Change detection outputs
====

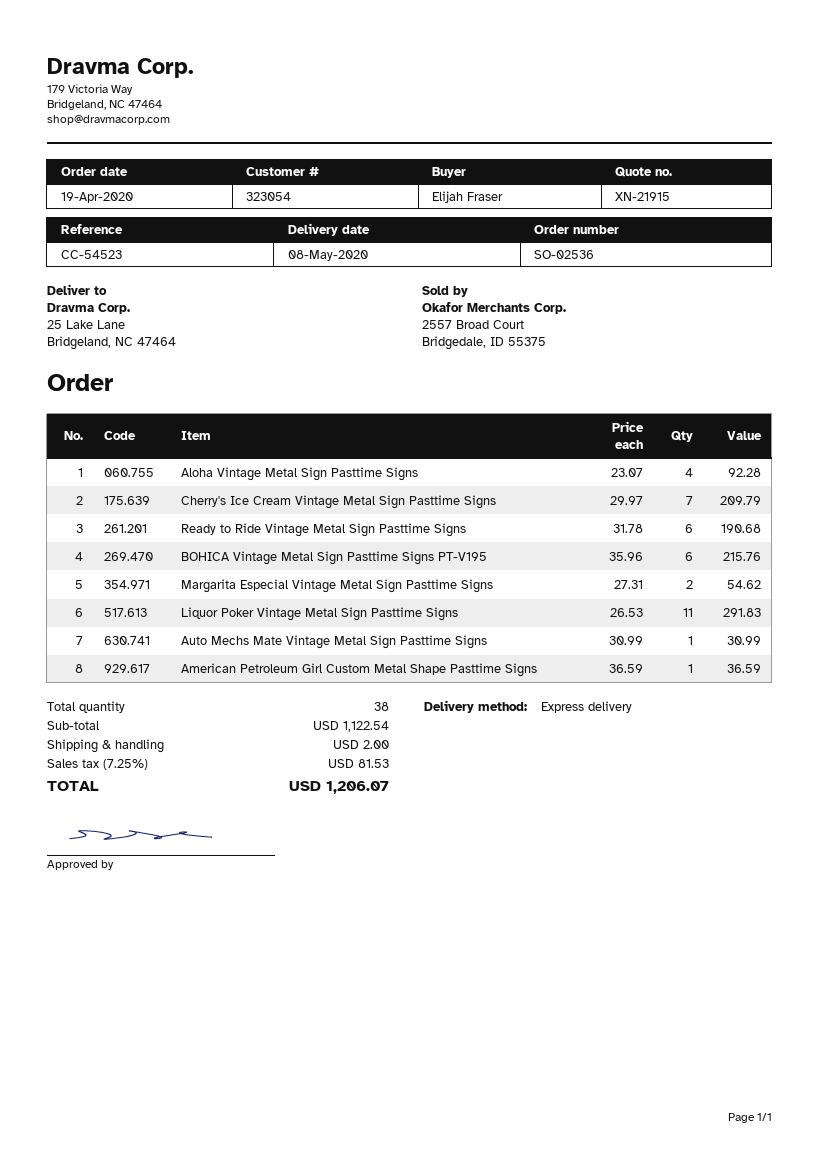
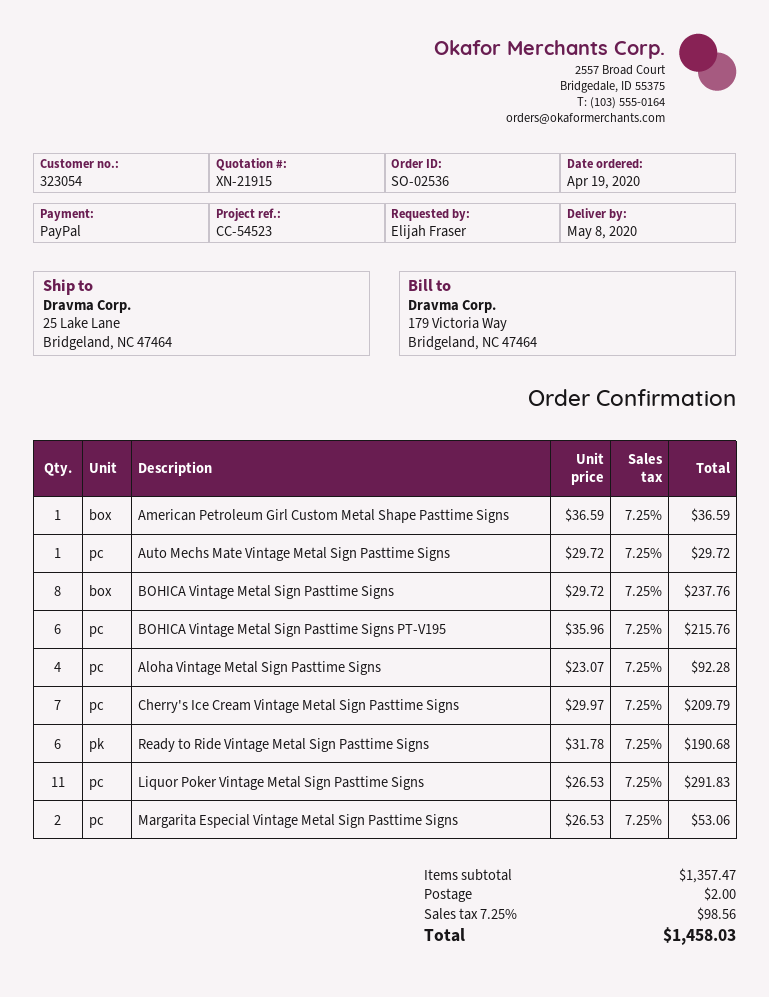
Margarita Especial Vintage Metal Sign Pasttime Signs: 2 x 27.31 = 54.62 -> 2 x 26.53 = 53.06
Auto Mechs Mate Vintage Metal Sign Pasttime Signs: 1 x 30.99 = 30.99 -> 1 x 29.72 = 29.72
BOHICA Vintage Metal Sign Pasttime Signs: none -> 8 x 29.72 = 237.76
subtotal: 1122.54 -> 1357.47
tax: 7.25% = 81.53 -> 7.25% = 98.56
total: 1206.07 -> 1458.03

====

EXERCISE PROMPT => Could you report how many lines of the entries include the word "Signs"? Only the number is needed.

YOUR SOLUTION => 3